Since 2005, the national index has risen 93%, the 10-city composite is up 74%, and the 20-city composite has grown 80%. Most of this growth occurred in the past five years when the three indexes increased more than 50%. However, strong inflation, which jumped up 24% over the past five years and 66% over the past 20 years, has tempered these gains.

"Home price growth slowed down in June to 1.9% annually, but the market is sharply bifurcated by geography," said Cotality Principal Economist Thom Malone. "The Northeast and Midwest are posting robust annual price gains like 7% in New York City and 6.1% in Chicago. Meanwhile, Sun Belt and Western metros, including Tampa, Dallas, San Francisco, and Denver, are seeing price declines.

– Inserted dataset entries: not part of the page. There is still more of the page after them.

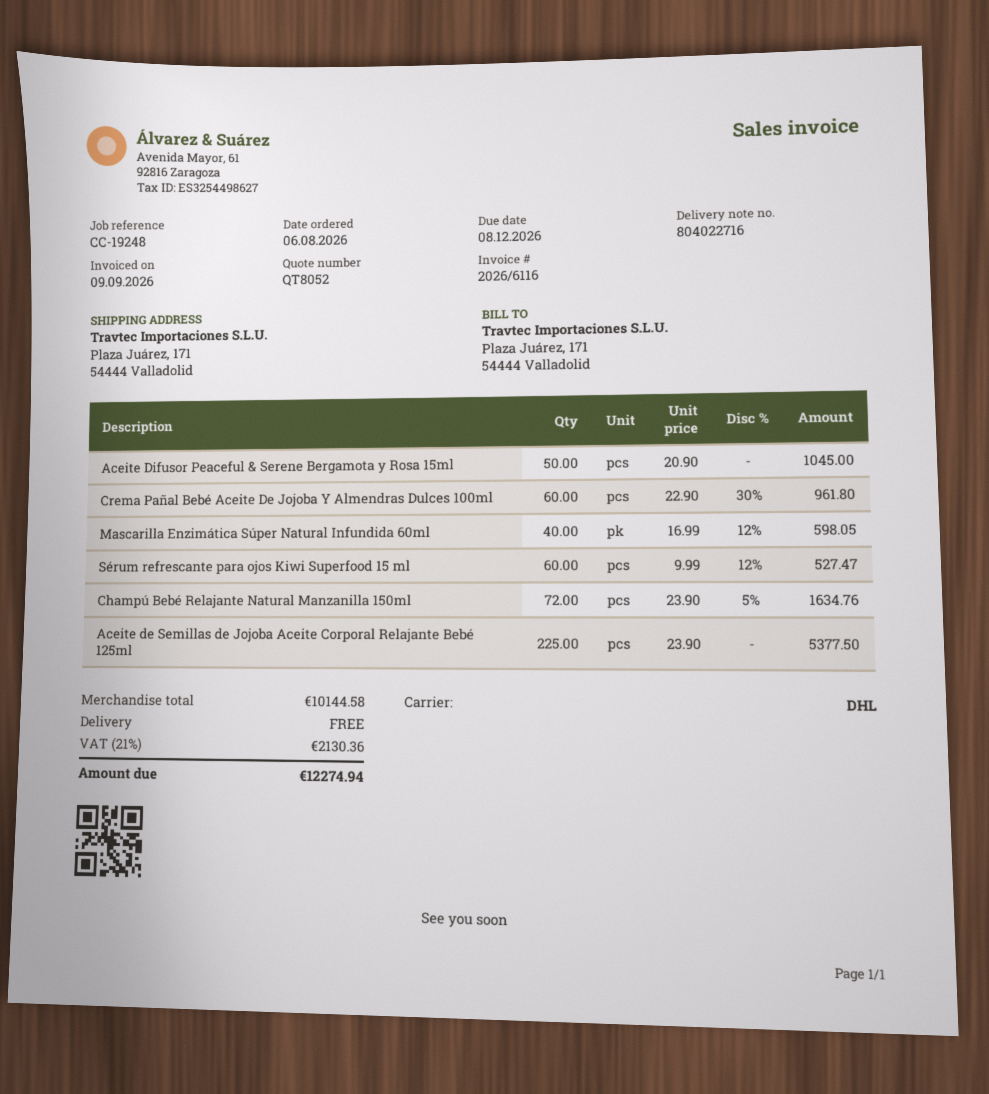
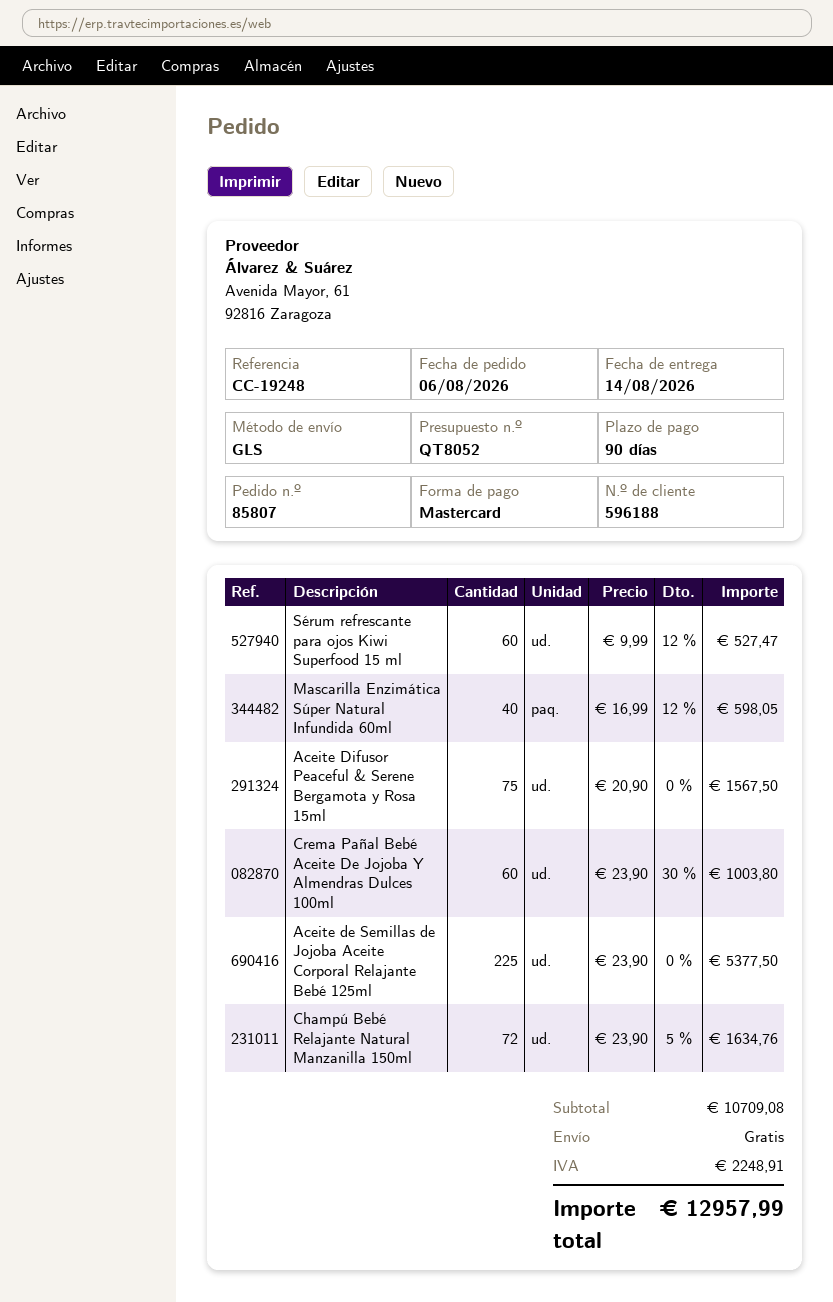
shipping method: DHL -> GLS
Aceite Difusor Peaceful & Serene Bergamota y Rosa 15ml: 50 x 20.90 = 1045.00 -> 75 x 20.90 = 1567.50
Crema Pañal Bebé Aceite De Jojoba Y Almendras Dulces 100ml: 60 x 22.90 - 30% = 961.80 -> 60 x 23.90 - 30% = 1003.80
subtotal: 10144.58 -> 10709.08
tax: 2130.36 -> 2248.91
total: 12274.94 -> 12957.99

Affordability remains strongest in the Midwest, where lower prices offer buyers a foothold. In the South and the West, a hangover from pandemic-era appreciation remains, and rising insurance premiums are contributing to price declines in those regions."

June 2025 CSI Chart 1

Data source: S&P Cotality Case-Shiller Indices, not seasonally adjusted (August 2025 release)

June 2025 CSI Chart 2

Data source: S&P Cotality Case-Shiller Indices, not seasonally adjusted (August 2025 release)

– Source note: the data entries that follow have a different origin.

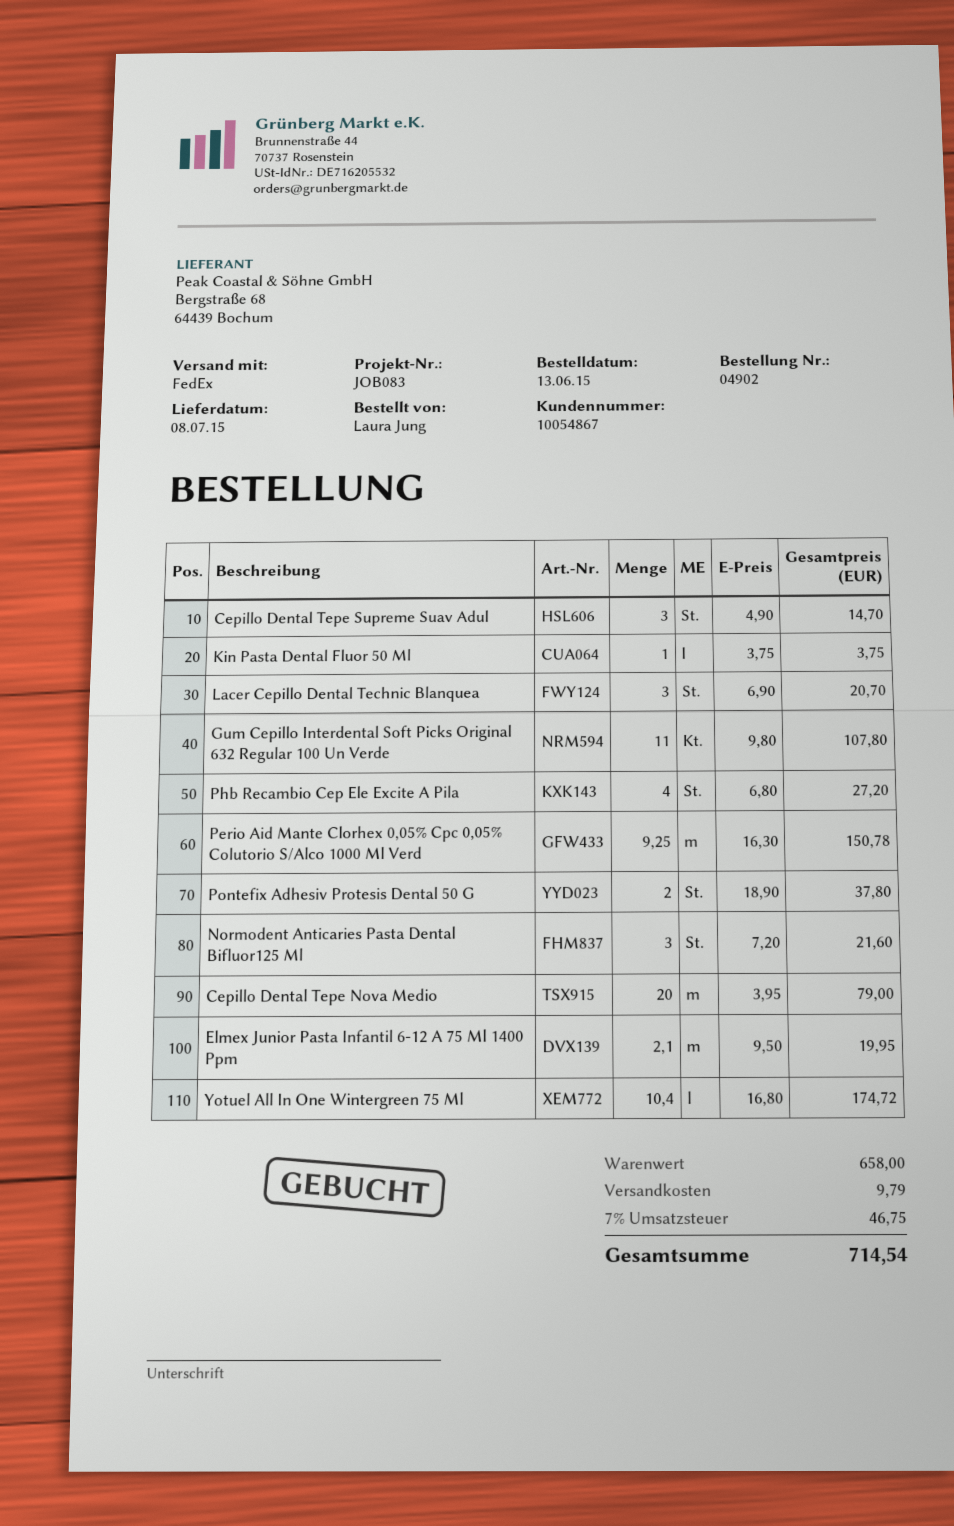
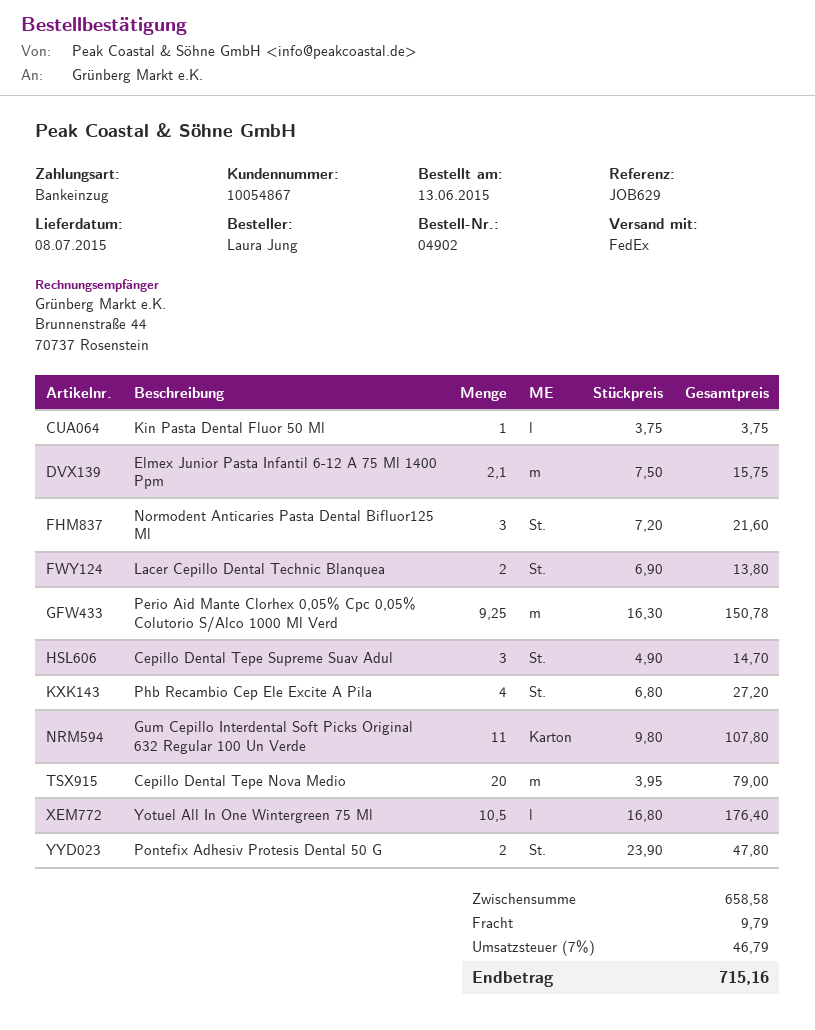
reference: JOB083 -> JOB629
Lacer Cepillo Dental Technic Blanquea: 3 x 6.90 = 20.70 -> 2 x 6.90 = 13.80
Pontefix Adhesiv Protesis Dental 50 G: 2 x 18.90 = 37.80 -> 2 x 23.90 = 47.80
Elmex Junior Pasta Infantil 6-12 A 75 Ml 1400 Ppm: 2.1 x 9.50 = 19.95 -> 2.1 x 7.50 = 15.75
Yotuel All In One Wintergreen 75 Ml: 10.4 x 16.80 = 174.72 -> 10.5 x 16.80 = 176.40
subtotal: 658.00 -> 658.58
tax: 7% = 46.75 -> 7% = 46.79
total: 714.54 -> 715.16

In June, nearly all metros in the 20-City Index saw slower year-over-year price growth compared to May (Figure 3). San Francisco posted the largest cooldown, slipping from a -0.6% decline in May to a -2.0% annual decline in June. Washington, D.C.; Los Angeles; and Phoenix also saw growth rates drop by more than 1 percentage point. Only three metros avoided slowdowns and saw slight increases in growth rates: Chicago, Minneapolis, and Tampa.

New York, Chicago, and Cleveland recorded the fastest appreciation among the 20-city metros, with annual increases of 7%, 6.1%, and 4.5%, respectively. Nine metros posted annual price gains above the national 1.9% increase. Losses were seen in seven metros, with Tampa experiencing the steepest decline at -2.4%.

June 2025 CSI Chart 3

Data source: S&P Cotality Case-Shiller Indices, not seasonally adjusted (August 2025 release)

National home prices rose by just 0.1% from May to June, which is well below the pre-pandemic June average of 0.8% (Figure 4). There is also a clear geographic divide: Western metros such as San Francisco, Los Angeles, and Phoenix dragged the national average down while Midwestern metros including Chicago, Minneapolis, and Cleveland provided a counterbalance with their growth.

June 2025 CSI Chart 4

Data source: S&P Cotality Case-Shiller Indices, not seasonally adjusted (August 2025 release)

A month-over-month comparison by price tier shows that geography, rather than submarkets within metros, is driving market divergence. In June, prices rose across all three tiers in four metros. Four markets saw declines across all price tiers. In most metros, price changes were modest across all tiers, with Boston’s low-priced tier being a notable exception, posting growth above 2% (Figure 5).

Across the 20 metros, high- and middle-priced tiers remained flat on average month over month while low-priced tiers saw a modest increase of 0.3%. The consistency across price tiers underscores that the housing market story is increasingly one of regional divergence (Figure 5).

June 2025 CSI Chart 5

Data source: S&P Cotality Case-Shiller Indices, not seasonally adjusted (August 2025 release)

For-sale inventory ticked up this spring, but most buyers remained on the sidelines despite initial signs of interest. Elevated housing costs and mortgage rates — not inventory levels — are now the primary constraint on home sales. While increased inventory is helping balance conditions between buyers and sellers, it has yet to translate into stronger buyer activity.

As economic conditions and policy uncertainties become clearer, buyer participation may improve. This summer, the housing market is showing signs of change, offering potential opportunities for buyers. With more homes available, competition may ease, giving buyers more negotiating power and time to make informed decisions. However, whether this leads to a meaningful shift remains uncertain.